So you’re thinking about computational linguistics, in this process, as co-created partnerships of reciprocity.

Angelina McMillan-Major

Yes. Additionally, the person asking for consent carries the burden of providing as much information as possible. They need to ensure there’s some sort of understanding on the other end. This is distinct from the way that most of us just go through the terms agreement and click accept.

Monika Sengul-Jones

I just do what I need to do to move on. Those modal interruptions are the worst.

Angelina McMillan-Major

Yeah. So that’s not informed consent. That’s as-quickly-as-possible consent.

Monika Sengul-Jones

You have an acronym you use to understand consent in your work. Freely given, reversible, informed, enthusiastic, and specific; FRIES consent. That’s really nice.

Angelina McMillan-Major

Yeah, that’s drawing from the bodily consent literature.

Monika Sengul-Jones

Right, and it brings us back to the beginning of our conversation, thinking about our personally identifiable information (PII) as intimate data, as an important part of us and deserving of protection. Our PII body.

Angelina McMillan-Major

Yeah. However, one of the concepts that we don’t have a technical analogy for yet is “reversible.” Once you give your agreement, you can’t take back your data. That’s not necessarily the case in Europe, with the General Data Protection Regulation (GDPR). But that’s a problem with our current LLMs. It’s hard to take out data because it’s built into the model.

Monika Sengul-Jones

Right. I like to think about how reversal might work with, for example, The Author’s Guild class action lawsuit against OpenAI. Let’s say the authors win. How could the books be removed from OpenAI’s GPT models, to, for instance, prevent works from being generated that closely resemble those copyrighted works that should be withdrawn? The litigation is an important question for copyright law because the books are not copied or saved on the servers or directly used to generate responses to queries, rather there are cases of overfitting—and we’ll see how the courts rule—but in the event the authors win, how will whatever those books helped create be removed?

Angelina McMillan-Major

Well [the books as] data, sort of, are the weights. The actual numbers that are calculated from them form the body of the model. How do you tie a specific data instance to the weights that are spread across a giant billion-parameter model? That’s hard to do.

Monika Sengul-Jones

When I hear things like this, it reminds me of people saying, ‘You can’t put the genie back in the bottle.’ But is it impossible? It seems more of a political and labor question.

Angelina McMillan-Major

I think people are trying. I’ll say that. I’m not convinced.

Monika Sengul-Jones

You’re not convinced?

Angelina McMillan-Major

I mean, I just don’t know how you would do it, from a theoretical perspective.

Monika Sengul-Jones

But if people didn’t give consent to have their data used, and yet it was, and it became the foundation of the model, then won’t we need to figure out how to remove parts?

Angelina McMillan-Major

Well, there’s the remove-the-whole-thing option. It’s the remove parts that people are trying their best to work on.

Monika Sengul-Jones

Before we end, I want to ask you about another intervention you’ve made in your work with the Tech Policy Lab. Which is this concept of “data statements”—metadata that are attached to data points. Tell us about data statements, what do you want people concerned about data and privacy to know?

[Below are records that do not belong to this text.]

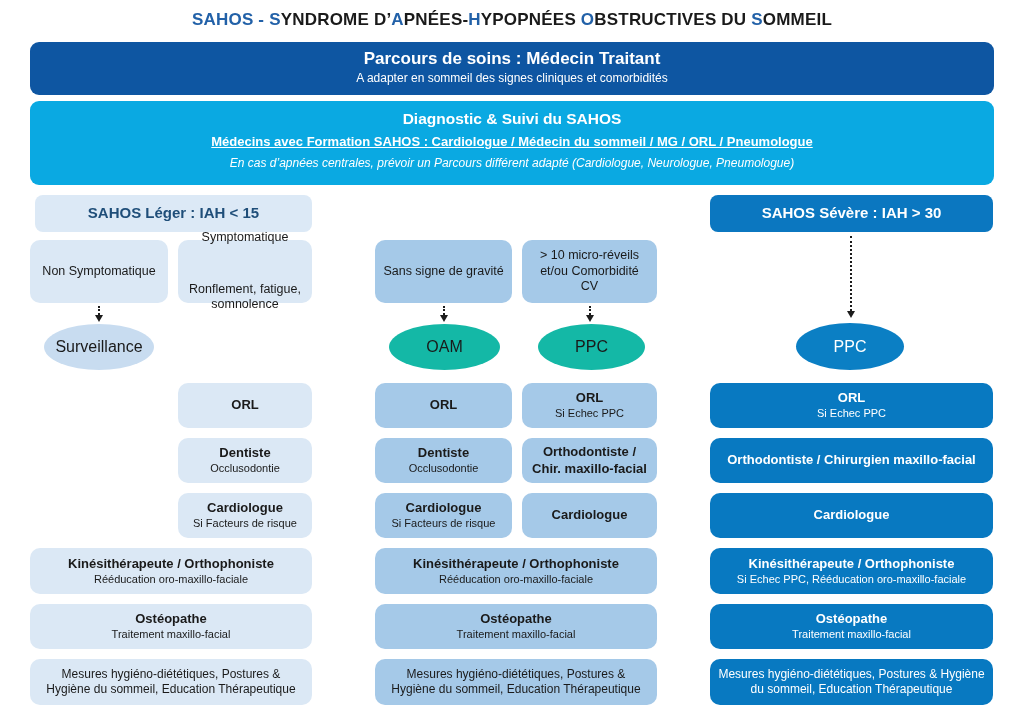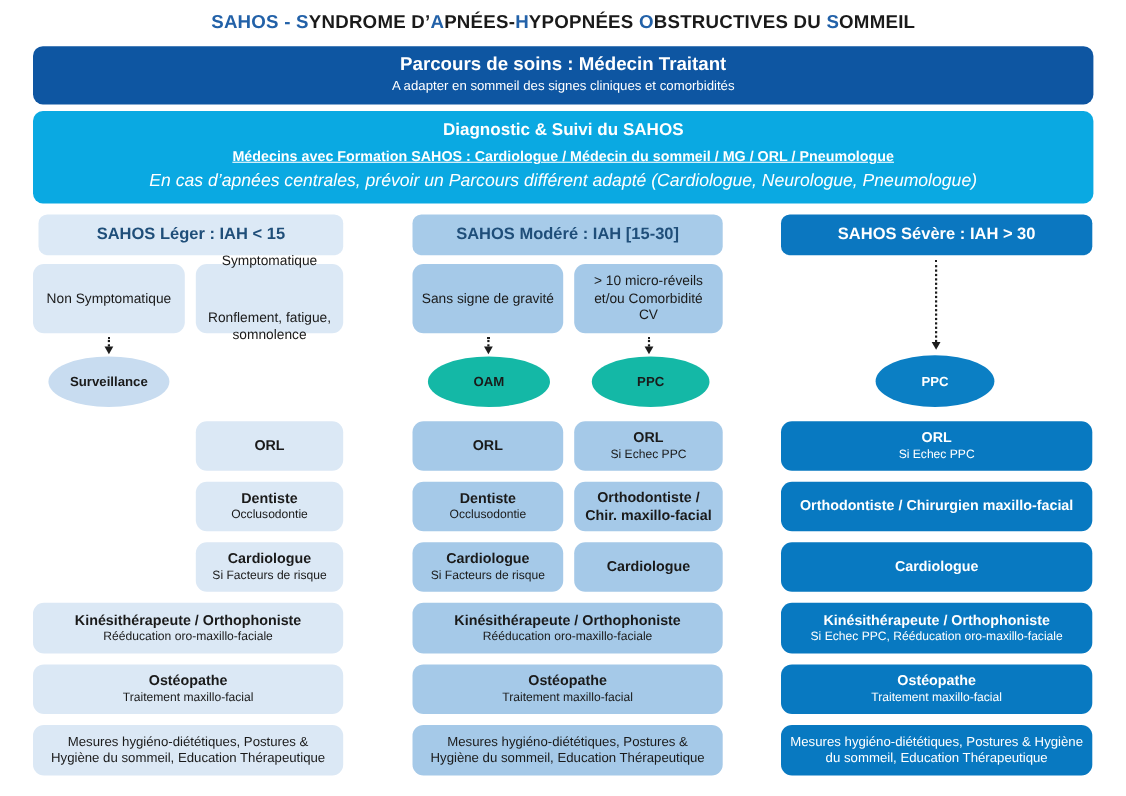"En cas d’apnées centrales, prévoir" .banner-diag .b-note { font-size: 16px -> 12px }
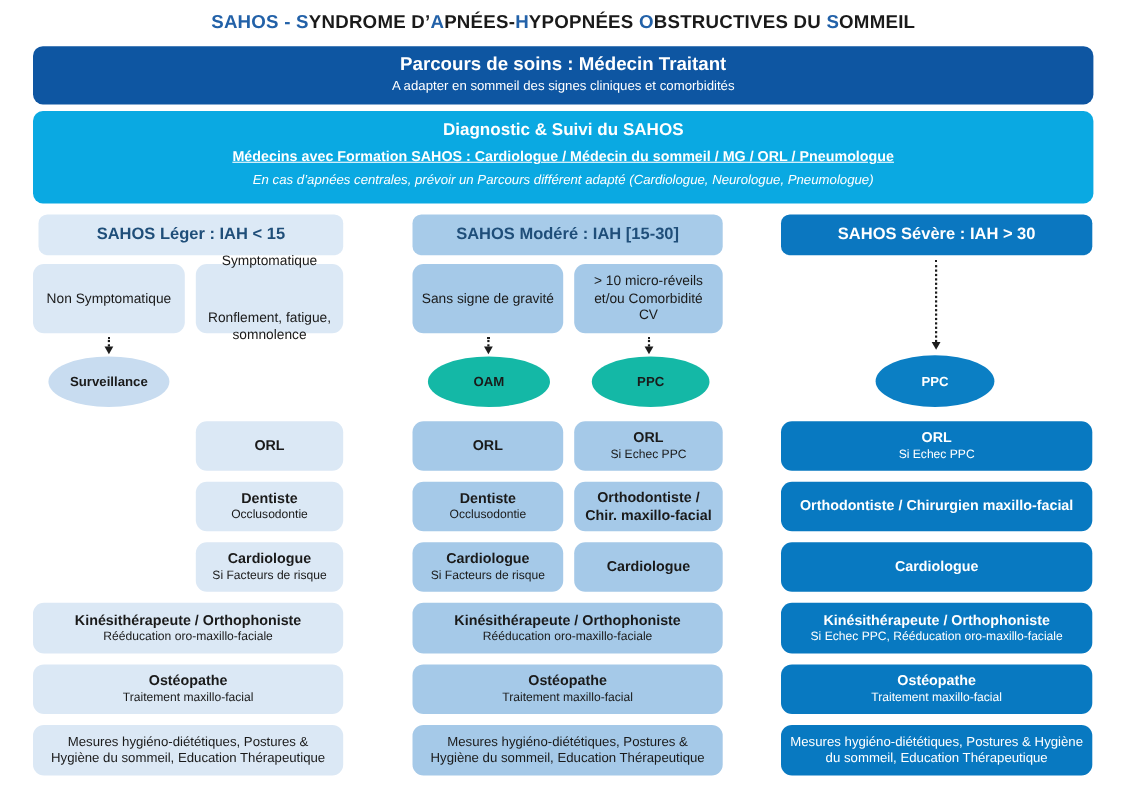"SAHOS Modéré : IAH [15-30]" div.box { html: <div>SAHOS Modéré : IAH [15-30]</div> -> none }
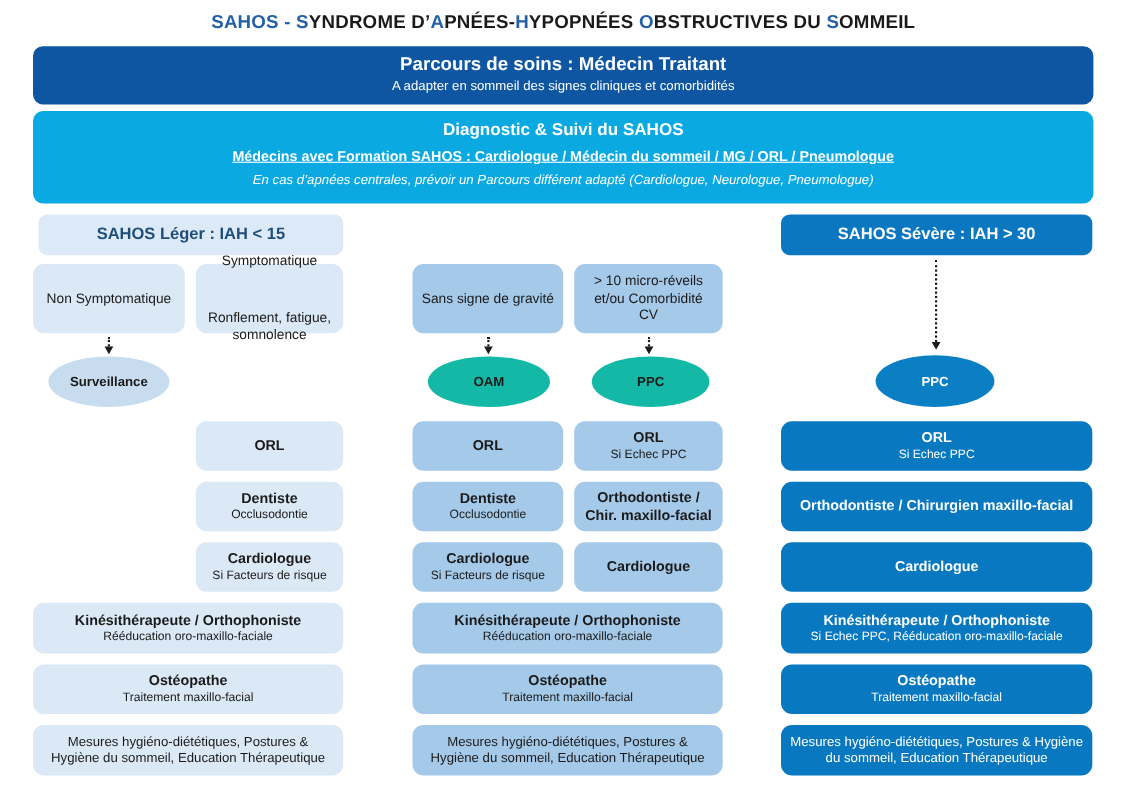"Surveillance" .ellipse { font-size: 12px -> 16px; font-weight: bold -> normal }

Cover of A Guide for Creating and Documenting Language Datasets with Data Statements Schema Version 3 2024 Angelina McMillan Major and Emily M Bender.
Data Statements Guide by Angelina McMillan-Major & Emily Bender (2024); report design by Elias Greendorfer.

Angelina McMillan-Major

[Data Statements] was started by Batya Friedman and Emily Bender, who were asking, ‘How can we help people make more informed decisions about selecting data for the models they are going to use, and for the systems those models are embedded in?’ Data Statements help to make sure they’re appropriate for the use case. The behavior of the model is so tied to the data that it’s trained on that you don’t want to use, for example, a model only trained on English data for some other language, something as simple as that. Data Statements are guides.

Monika Sengul-Jones

I started to think of our conversation about crawlers on the internet just going, eat, eat, eat, like a little Pac-Man. Then they run into something like a data statement and it’s like, “nope!” can’t pass, it’s not right for what I need! I don’t know [laughter] I just…I liked that visual for my understanding of data statements. Is that an accurate description?

Angelina McMillan-Major

I hope so someday! [Laughter] The existing versions of data statements are designed for human decision making, but maybe further research will result in machine-readable versions.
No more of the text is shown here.